Extracted data –
|---|
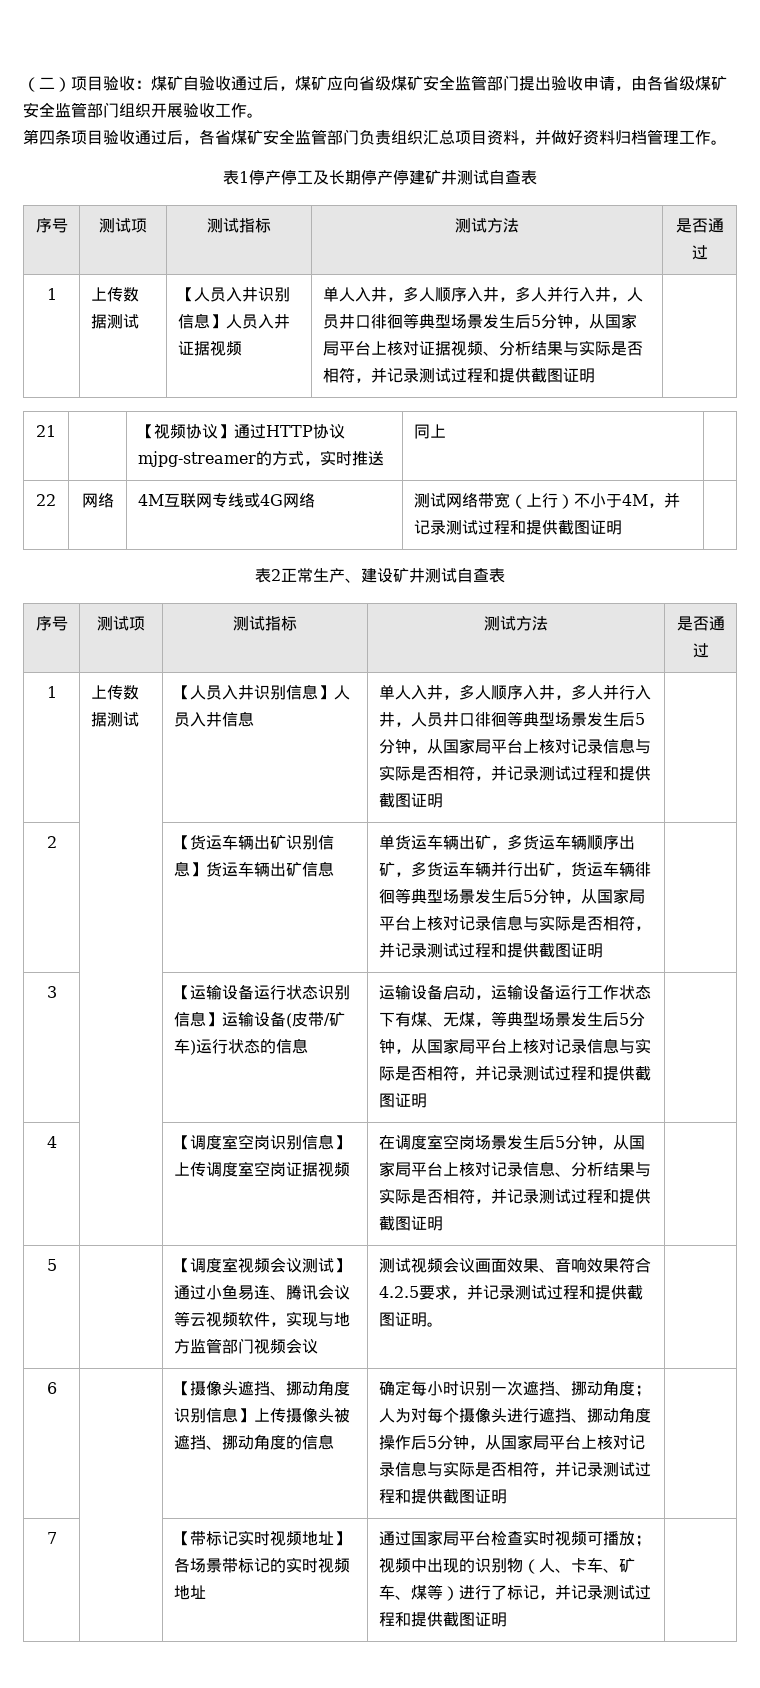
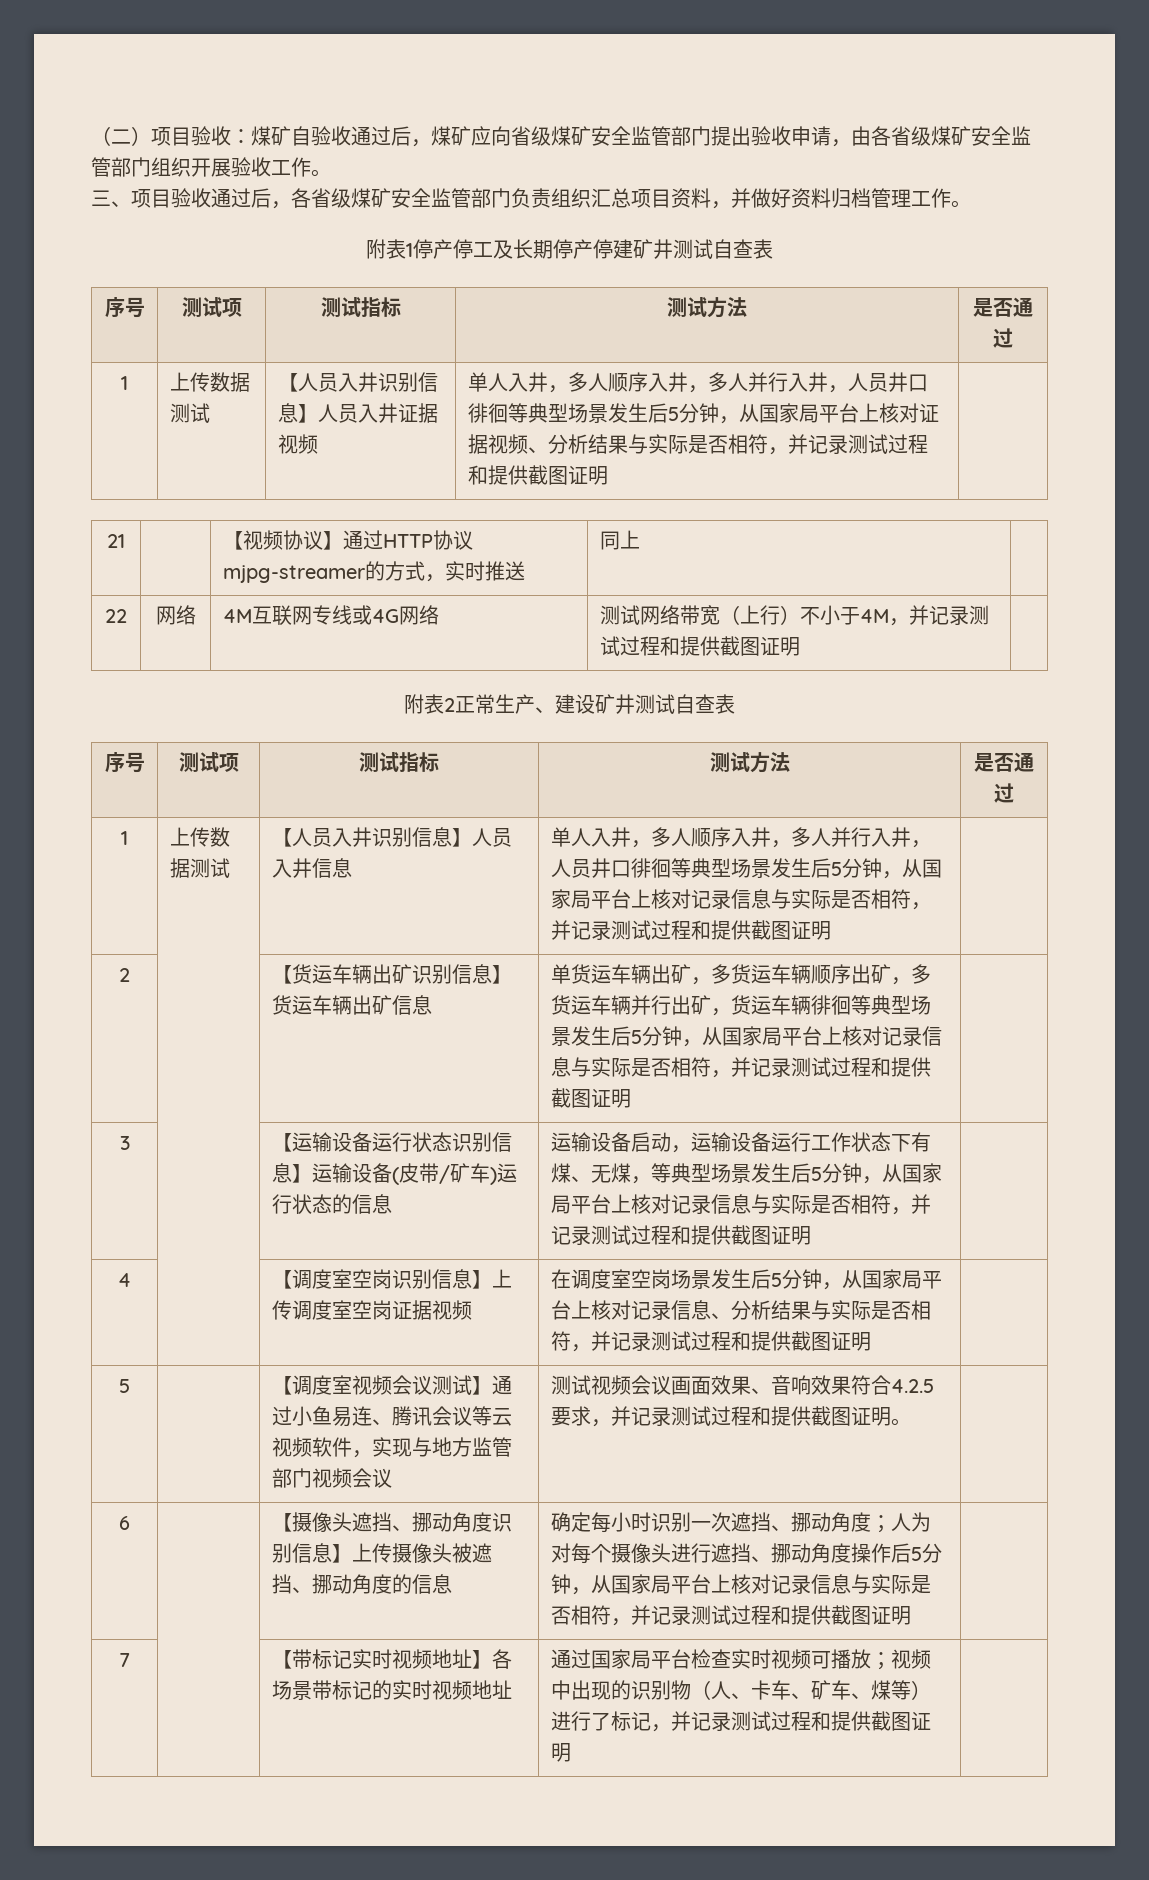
- 第四条项目验收通过后，各省煤矿安全监管部门负责组织汇总项目资料，并做好资料归档管理工作。
+ 三、项目验收通过后，各省级煤矿安全监管部门负责组织汇总项目资料，并做好资料归档管理工作。
- 表1停产停工及长期停产停建矿井测试自查表
+ 附表1停产停工及长期停产停建矿井测试自查表
- 表2正常生产、建设矿井测试自查表
+ 附表2正常生产、建设矿井测试自查表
|---|
Assignment –
All of the material should be reproduced exactly, apart from the pictures.

Response below –
- 第四条项目验收通过后，各省煤矿安全监管部门负责组织汇总项目资料，并做好资料归档管理工作。
+ 三、项目验收通过后，各省级煤矿安全监管部门负责组织汇总项目资料，并做好资料归档管理工作。
- 表1停产停工及长期停产停建矿井测试自查表
+ 附表1停产停工及长期停产停建矿井测试自查表
- 表2正常生产、建设矿井测试自查表
+ 附表2正常生产、建设矿井测试自查表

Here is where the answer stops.